In support of the album, the group embarked on the Pioneer Tour in the US. In January and February 2012, the band supported All Time Low on their UK tour. The group also toured across Europe in February 2012. The band released a music video for "Misery" on February 16, 2012. They later headlined the Pioneer World Tour, with support from Lydia and Arkells in the spring of 2012. On July 27, a music video was released for "Like We Did (Windows Down)".

On September 11, 2012, The Maine re-released Pioneer as Pioneer and The Good Love. The album, released via Rude Records, contains six new tracks. They also released an EP version of the unreleased tracks under the name of Good Love. In October and November, the group went on a co-headlining US tour with Mayday Parade and were supported by The Postelles.

===Forever Halloween (2013–2014)===
In February 2013, the group began recording their fourth studio album, working with producer Brendan Benson. The album was recorded on an analog tape, steering away from the use of computer editing techniques. The group finished recording the album the following month and was mixed and mastered in April. On April 12, 2013, the band announced that their fourth studio album Forever Halloween would be released on June 4, 2013. "Happy" was the first single released from the album on April 15, 2013. A promotional single titled, "Love and Drugs" was made available for streaming on May 7, 2013. A music video for the song "These Four Words" that premiered on YouTube and Vevo was released on the same day as the album. The single-shot video was directed by Daniel Gomes and the song is what frontman John O'Callaghan called the "most revealing song [he] has ever written." The album was released independently in the US in partnership with their management team 8123, via Universal Music in Canada, and Rude Records in Europe, UK, Australia and Japan. It sold over 10,000 copies in its first week, debuting at number 39 on the Billboard 200.

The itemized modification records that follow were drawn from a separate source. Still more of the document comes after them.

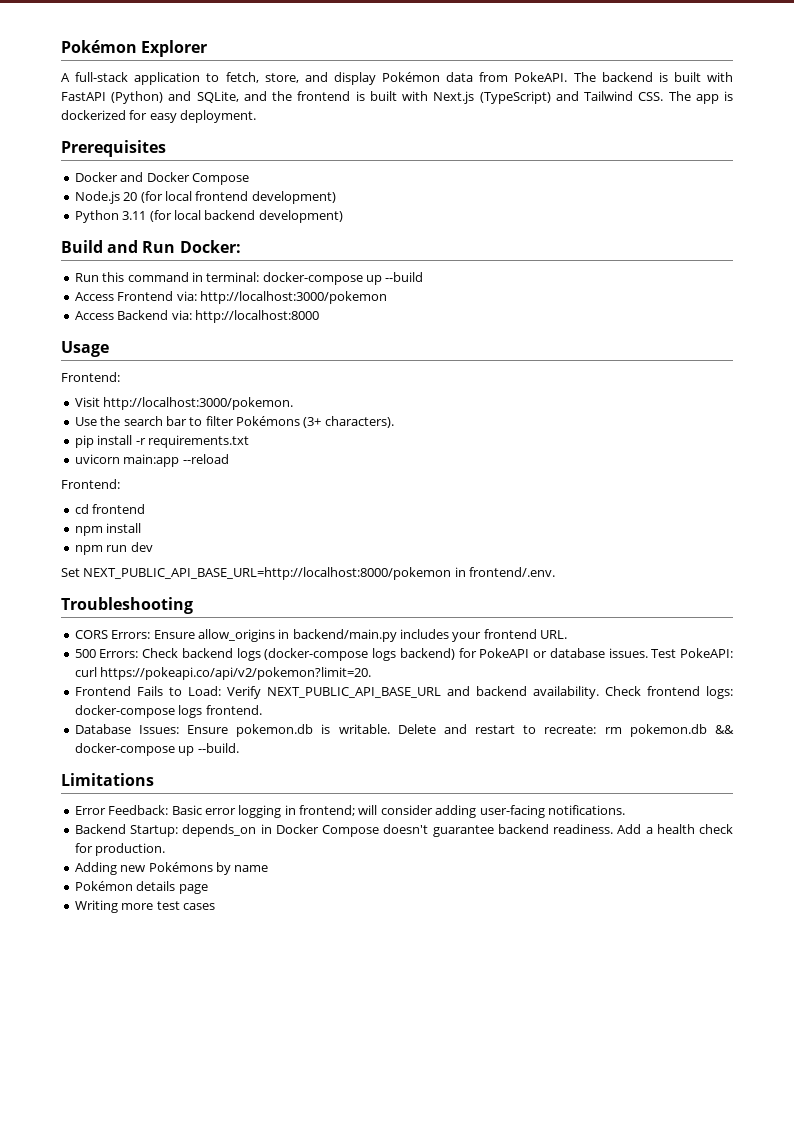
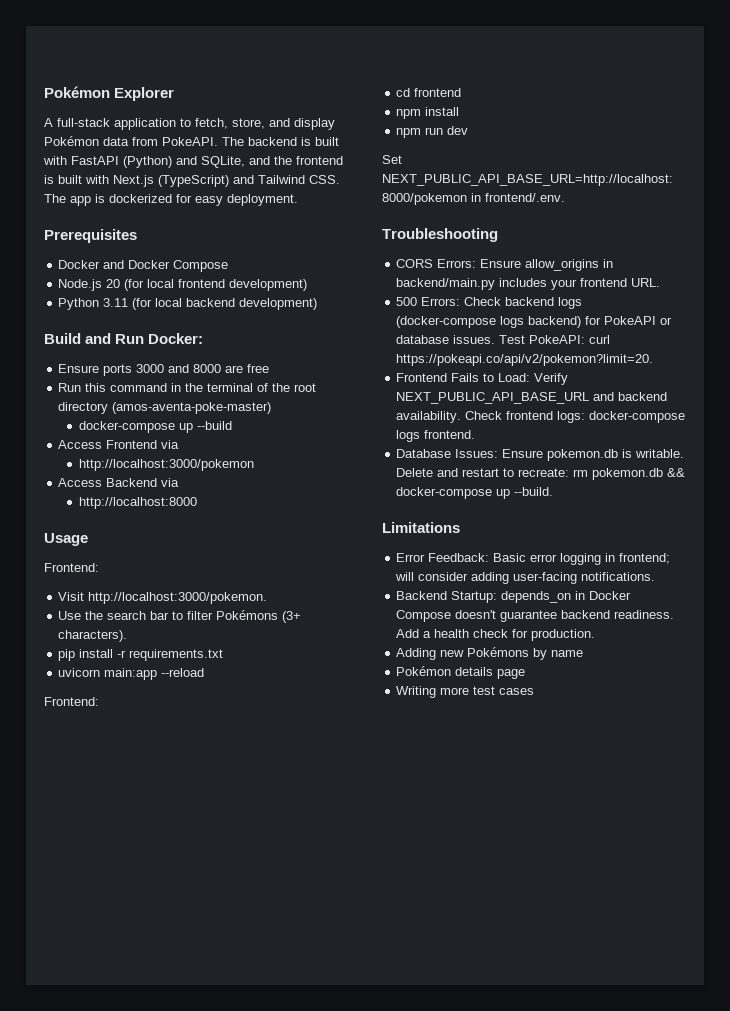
- Run this command in terminal: docker-compose up --build
+ Ensure ports 3000 and 8000 are free
+ Run this command in the terminal of the root directory (amos-aventa-poke-master)
+ docker-compose up --build
- Access Frontend via: http://localhost:3000/pokemon
+ Access Frontend via
+ http://localhost:3000/pokemon
- Access Backend via: http://localhost:8000
+ Access Backend via
+ http://localhost:8000

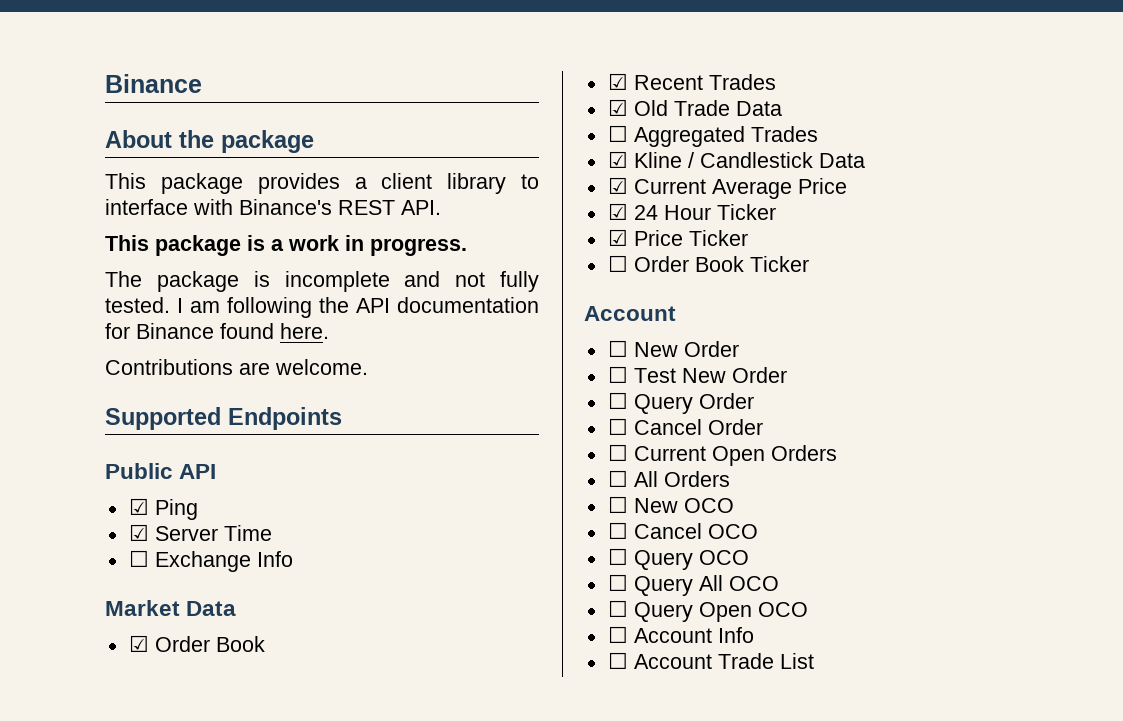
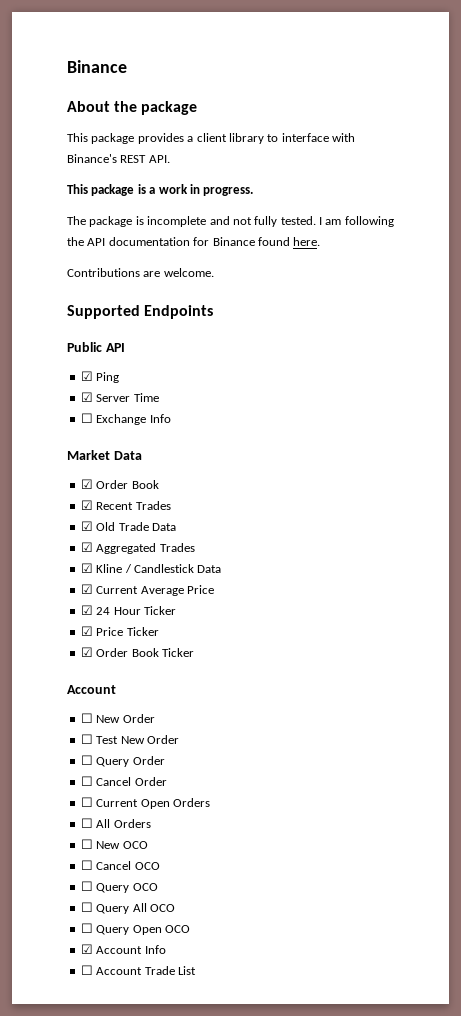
- ☐ Aggregated Trades
+ ☑ Aggregated Trades
- ☐ Order Book Ticker
+ ☑ Order Book Ticker
- ☐ Account Info
+ ☑ Account Info

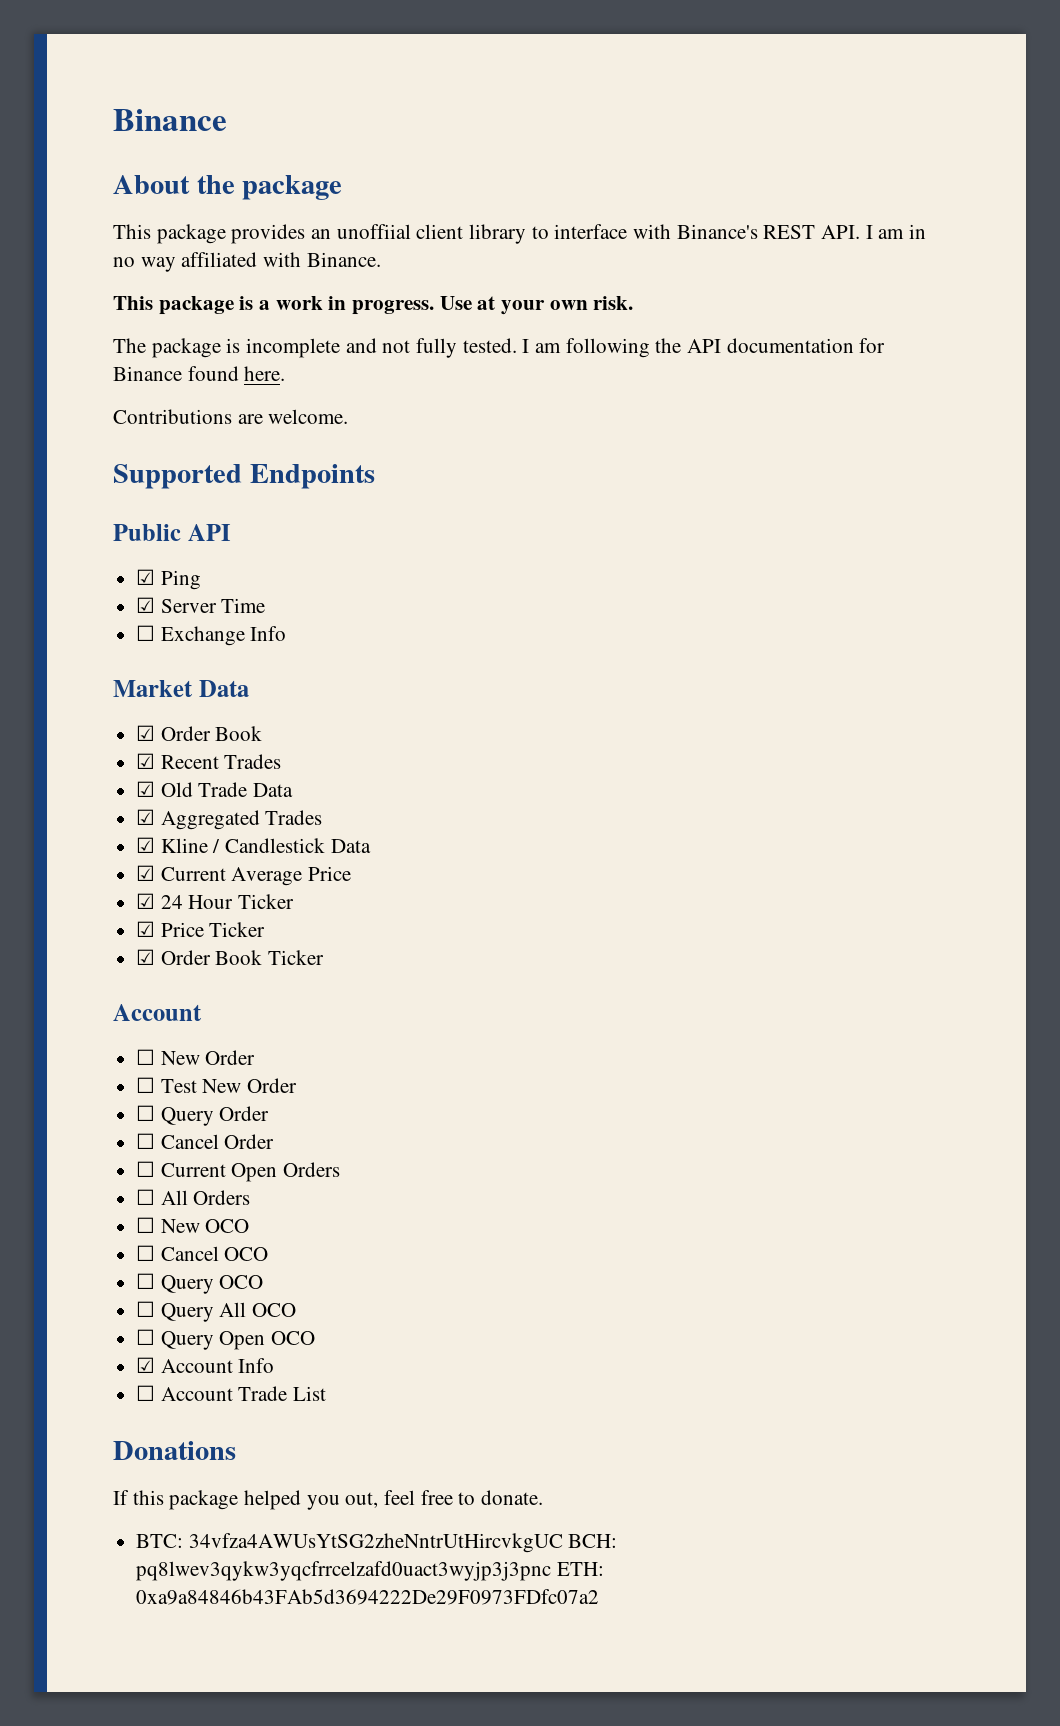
- This package provides a client library to interface with Binance's REST API.
+ This package provides an unoffiial client library to interface with Binance's REST API. I am in no way affiliated with Binance.
+ Use at your own risk.
+ Donations
+ If this package helped you out, feel free to donate.
+ BTC: 34vfza4AWUsYtSG2zheNntrUtHircvkgUC BCH: pq8lwev3qykw3yqcfrrcelzafd0uact3wyjp3j3pnc ETH: 0xa9a84846b43FAb5d3694222De29F0973FDfc07a2

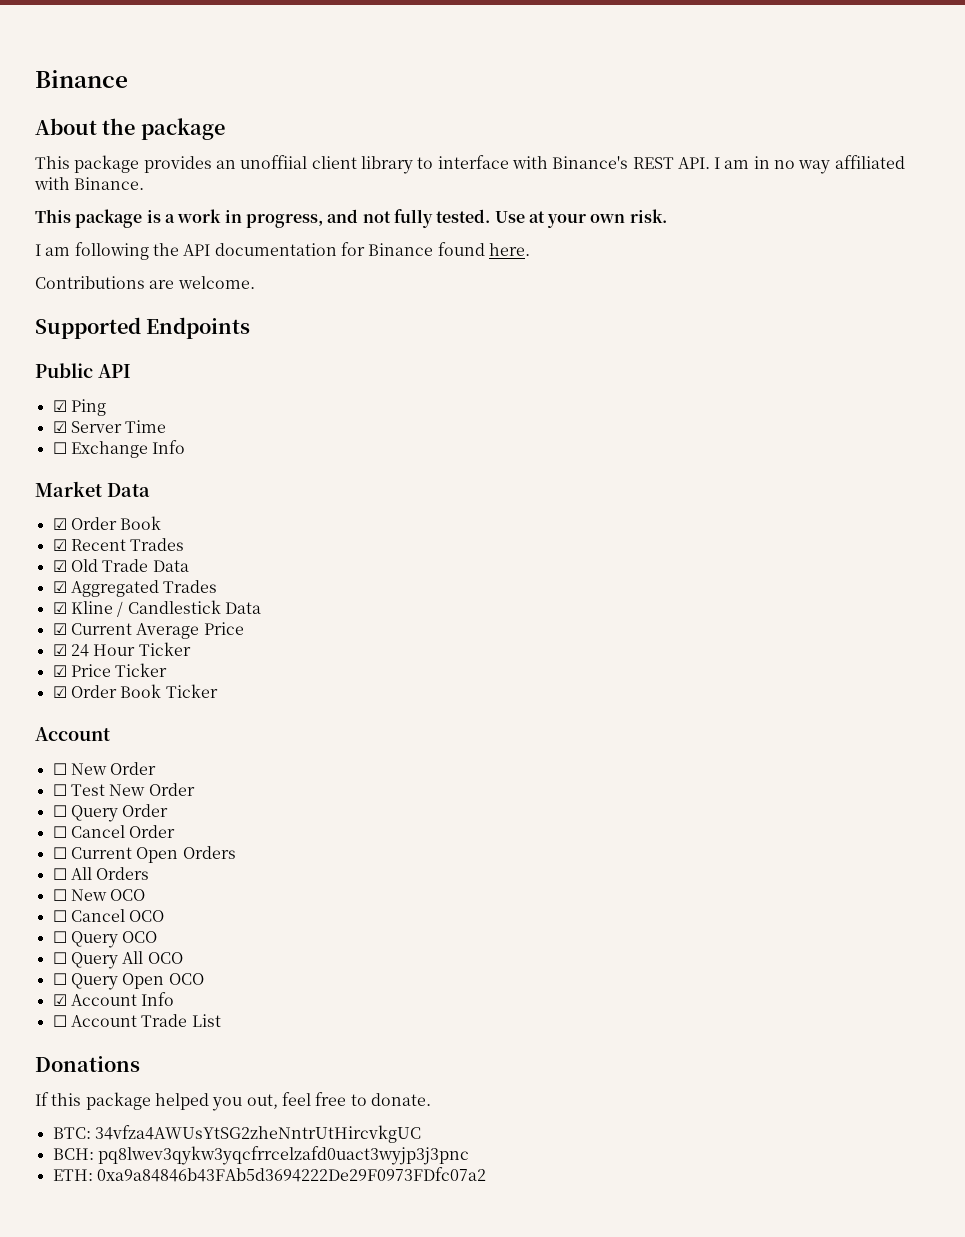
- This package is a work in progress.
+ This package is a work in progress, and not fully tested.
- The package is incomplete and not fully tested.
- BTC: 34vfza4AWUsYtSG2zheNntrUtHircvkgUC BCH: pq8lwev3qykw3yqcfrrcelzafd0uact3wyjp3j3pnc ETH: 0xa9a84846b43FAb5d3694222De29F0973FDfc07a2
+ BTC: 34vfza4AWUsYtSG2zheNntrUtHircvkgUC
+ BCH: pq8lwev3qykw3yqcfrrcelzafd0uact3wyjp3j3pnc
+ ETH: 0xa9a84846b43FAb5d3694222De29F0973FDfc07a2

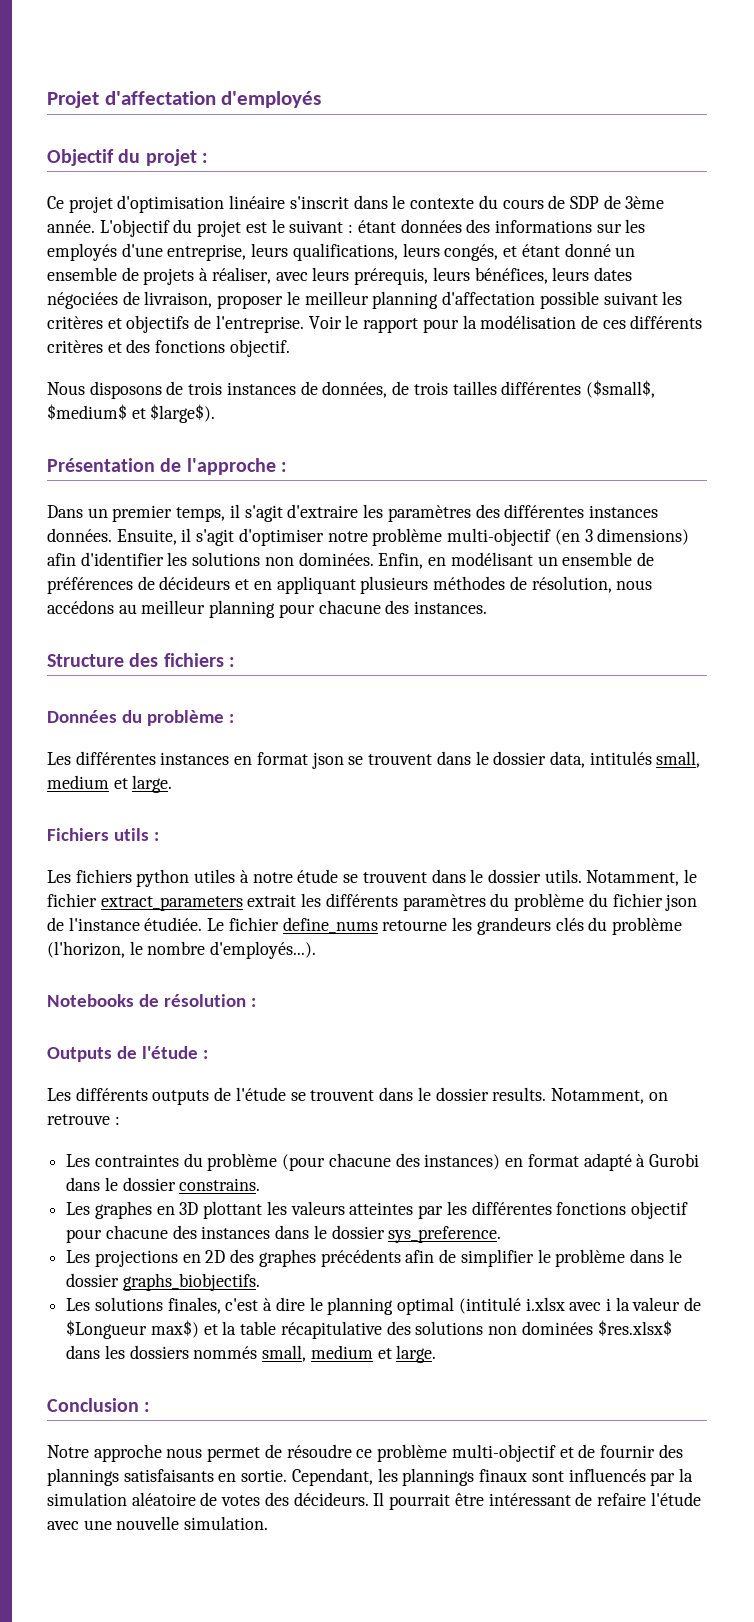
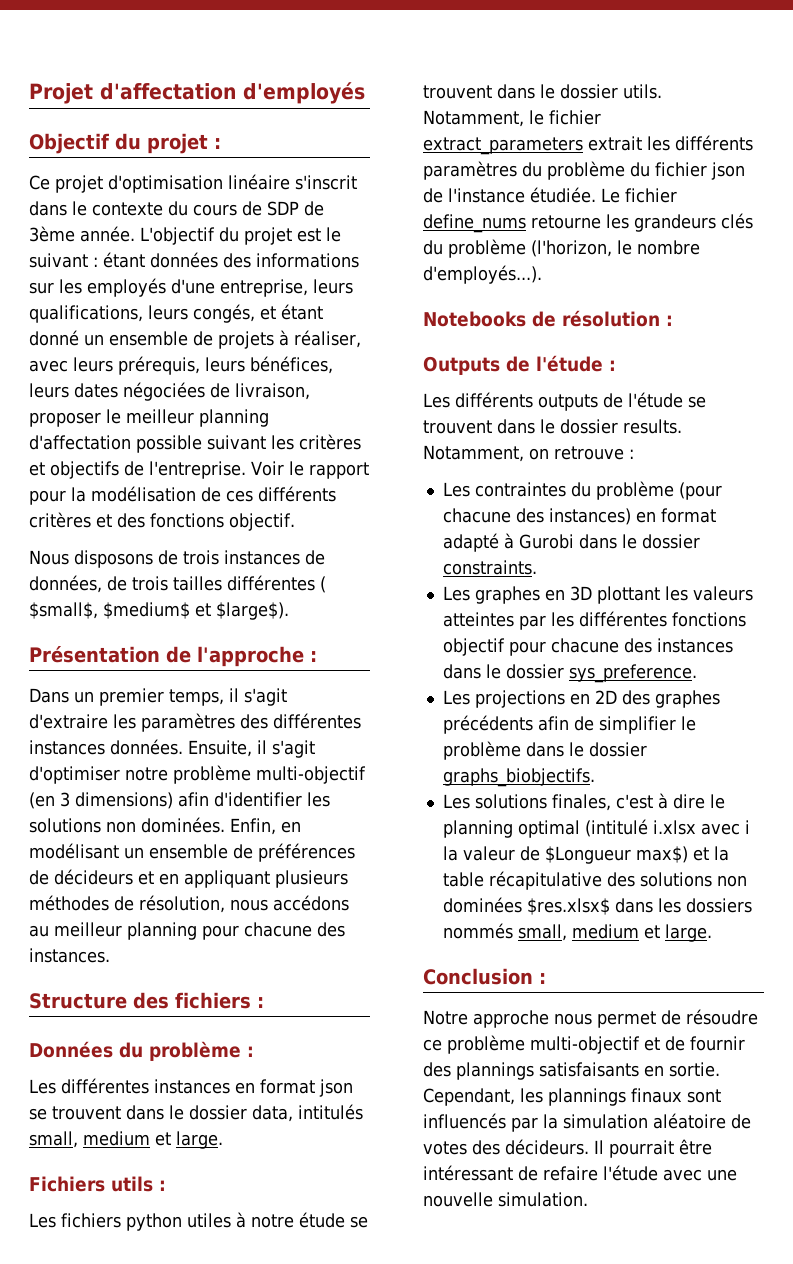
- Nous disposons de trois instances de données, de trois tailles différentes ($small$, $medium$ et $large$).
+ Nous disposons de trois instances de données, de trois tailles différentes ( $small$, $medium$ et $large$).
- Les contraintes du problème (pour chacune des instances) en format adapté à Gurobi dans le dossier constrains.
+ Les contraintes du problème (pour chacune des instances) en format adapté à Gurobi dans le dossier constraints.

The group embarked on the US 8123 tour in the summer of 2013, with support from A Rocket to the Moon, This Century and Brighten. In October and November, the group co-headlined a US tour with Anberlin. The band released a five-song acoustic EP titled Imaginary Numbers on December 10, 2013. The first song from the EP, "Raining in Paris" was released November 5 via YouTube with a lyric video. The EP peaked at number 31 on the US Independent Albums chart. They toured in the UK in April 2014, before heading over to South America. The group performed at the 2014 Vans Warped Tour.

The Maine released a new single called "Ugly on the Inside" on May 21, 2014. The track was taken from the deluxe edition of Forever Halloween which was on June 17, 2014. The deluxe edition contains five additional bonus tracks, including "Ugly on the Inside".

===American Candy (2015–2016)===
The group began teasing their fifth studio album in the summer of 2014, before heading out to Heber, Arizona to write the album. It was recorded at Joshua Tree and was produced by Colby Wedgeworth. On January 6, 2015, the group revealed that their new album was titled American Candy, and was released on March 31, 2015. The first single from the album, "English Girls", dropped on February 10, 2015. The second single from the album, "Miles Away" was released on March 10, 2015. The song debuted at #16 on the iTunes Alternative Chart on March 10, 2015. "Same Suit, Different Tie" was released via SoundCloud the day before the album was set to release. To help promote the release, The Maine hosted "24 Hours of American Candy", where they live streamed their activities on the release day of American Candy. The album peaked at number 37 on the Billboard 200 and sold 15,000 copies first week.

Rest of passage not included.